Azul's footsteps padded back toward the door, the soft creak of it closing behind him leaving Leia in silence once more, save for the low hum of Gracie's voice over the speakers and the occasional shuffle of Tate's paws as he dreamed. She hadn't meant to leave the song looping for that long, but something about it had felt like company.
Leia stared at the tea in her mug. Still warm. Barely.
She sighed and wandered back to the couch, easing herself down beside Tate, who shifted only slightly, his head flopping against her thigh with the weight of trust. She scratched behind his ears automatically and leaned her head back against the cushion.
The empty space where Georgie's voice might have been - humming something from the other room, or talking to Niall on FaceTime, or yelling that they were out of oat milk - echoed around her like a phantom limb.
Leia didn't cry because she knew she was acting like Georgie was dead - she'd just moved into the Upper East with Niall.
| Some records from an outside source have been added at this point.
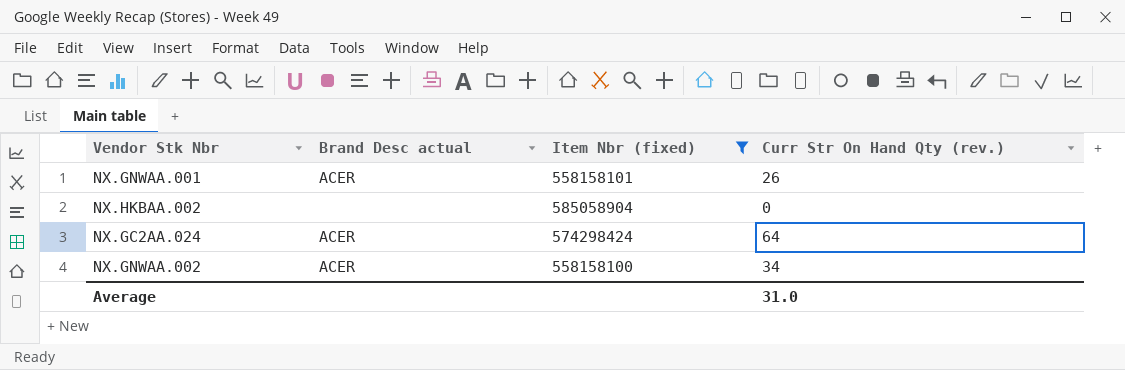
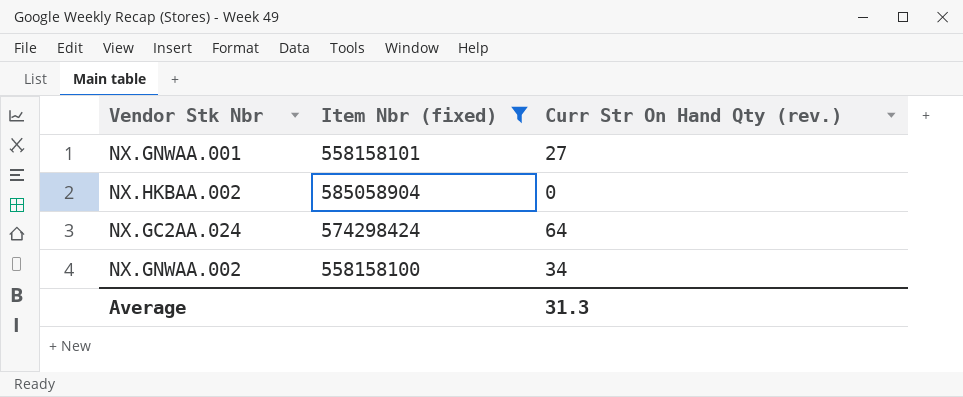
column Brand Desc actual | position: 2 -> none
NX.GNWAA.001 | Curr Str On Hand Qty (rev.): 26 -> 27
Average | Curr Str On Hand Qty (rev.): 31.0 -> 31.3

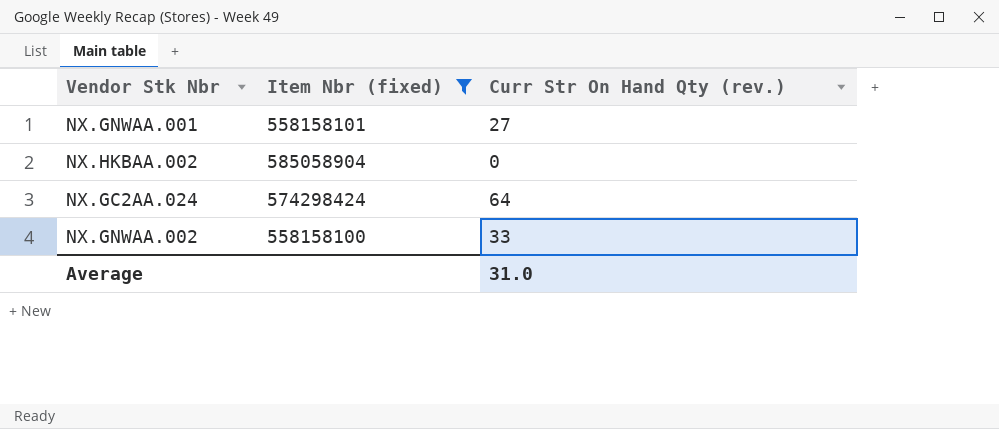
NX.GNWAA.002 | Curr Str On Hand Qty (rev.): 34 -> 33
Average | Curr Str On Hand Qty (rev.): 31.3 -> 31.0

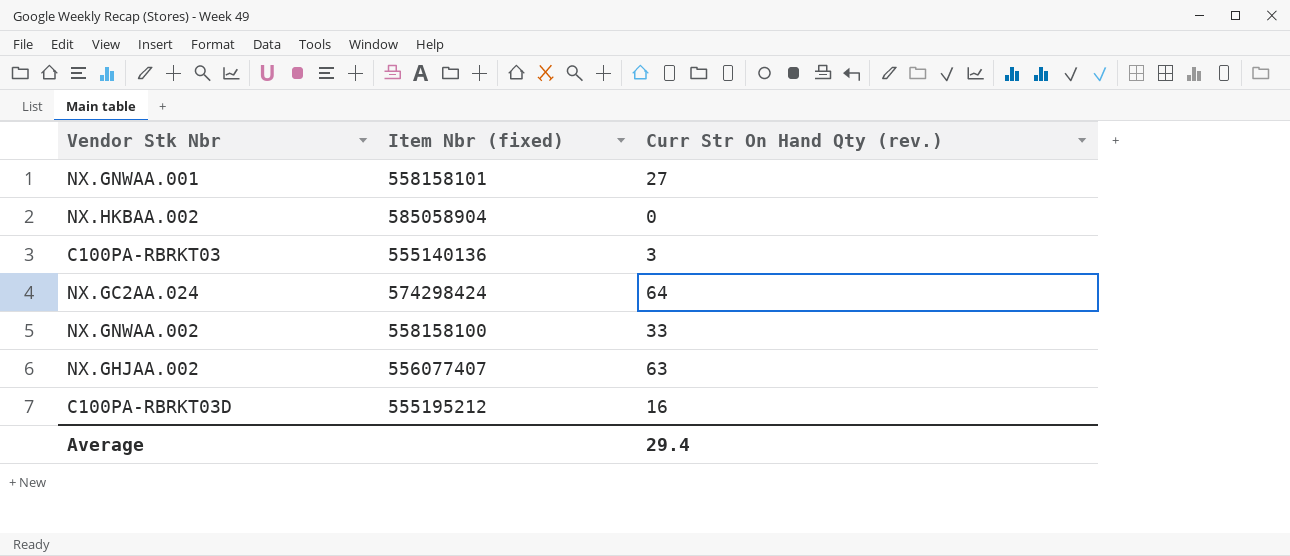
filter: Item Nbr (fixed) >= 558158100 -> none
Average | Curr Str On Hand Qty (rev.): 31.0 -> 29.4

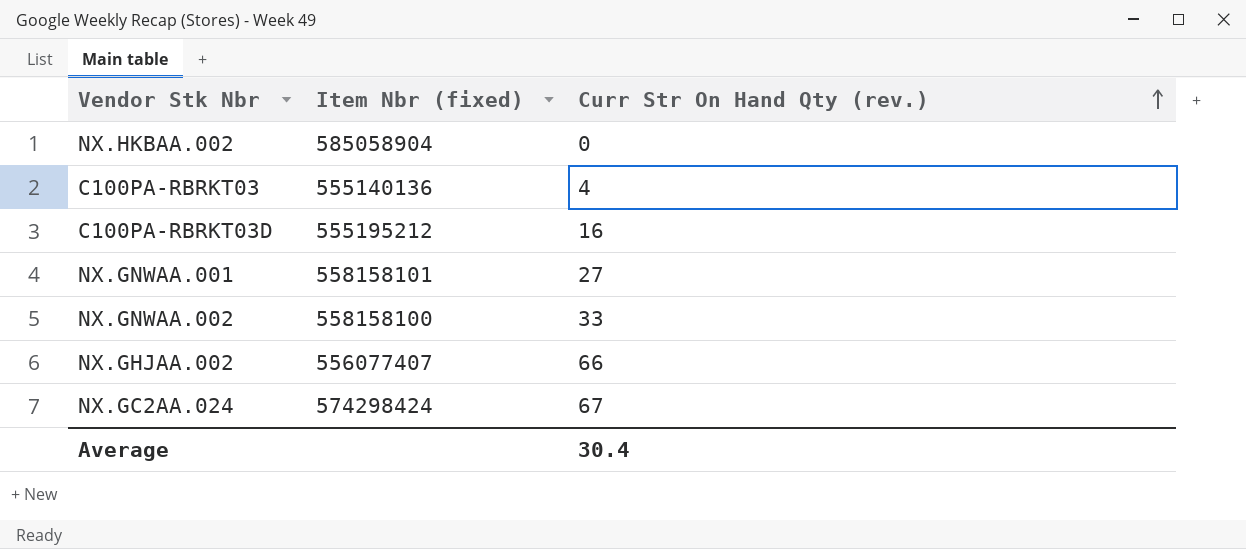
row order: none -> Curr Str On Hand Qty (rev.) ascending
C100PA-RBRKT03 | Curr Str On Hand Qty (rev.): 3 -> 4
NX.GHJAA.002 | Curr Str On Hand Qty (rev.): 63 -> 66
NX.GC2AA.024 | Curr Str On Hand Qty (rev.): 64 -> 67
Average | Curr Str On Hand Qty (rev.): 29.4 -> 30.4

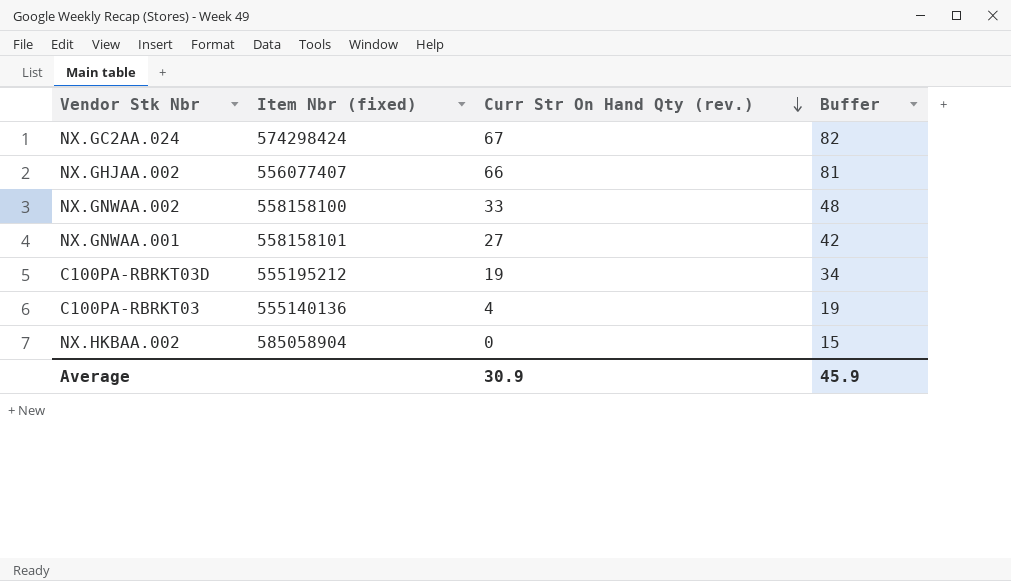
row order: Curr Str On Hand Qty (rev.) ascending -> Curr Str On Hand Qty (rev.) descending
column Buffer | formula: none -> [Curr Str On Hand Qty (rev.)] + 15
C100PA-RBRKT03D | Curr Str On Hand Qty (rev.): 16 -> 19
Average | Curr Str On Hand Qty (rev.): 30.4 -> 30.9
Leia had done enough of that soppy self-sadness last year. But she did let herself feel it.
The stillness. The smallness.
The weight of a January night that felt a little too much like an ending.
After a while, she reached for her phone again.
'i'd like it if we could talk soon'
_____
The snow was deeper than she expected. That light powdery kind that looked harmless but bit at your ankles if you let your boots dip too far beneath it. Leia pulled her scarf higher over her mouth, breath catching in the wool, eyes narrowed against the flakes falling in slow spirals from the dark sky above. New York looked like something out of a postcard... lamp-lit and quiet, strings of lights still wrapped around bare trees, holiday leftovers clinging to the city like a ghost that refused to leave.
It was late. Later than she normally would've made a trip like this, and colder than she liked. But the message had been sent, and Taylor hadn't asked any questions.
It wasn't even snowing this hard when Leia left the apartment, but something about the walk, and about choosing to walk, just felt right. The subway would have been quicker. A car warmer. But Leia didn't want easy tonight. She wanted to feel her way into this.
She hadn't been to Taylor's place since before... well, everything.
Now she stood in front of the building again, pulse racing too fast to pass off as anything else. It was ridiculous how familiar it all felt - the entrance, Drew, Taylor's security, standing just inside the reception as he peered through the window at her, the faint buzz of the city that even snow couldn't quite quiet. Taylor had texted to say she'd leave the elevator open and let her up herself. Leia didn't need directions. Drew just nodded as she walked by, holding the smile on his lips until she had passed.
It wasn't long before she was at her door again. She knocked softly.
The door opened almost instantly.
Taylor stood barefoot, her sleeves pushed up to her elbows, wearing a long black cardigan over a faded grey t-shirt and leggings. Her hair was down, loose waves falling around her shoulders, and her eyes - god, her eyes - were clear and quiet and holding something that Leia didn't quite have the courage to name.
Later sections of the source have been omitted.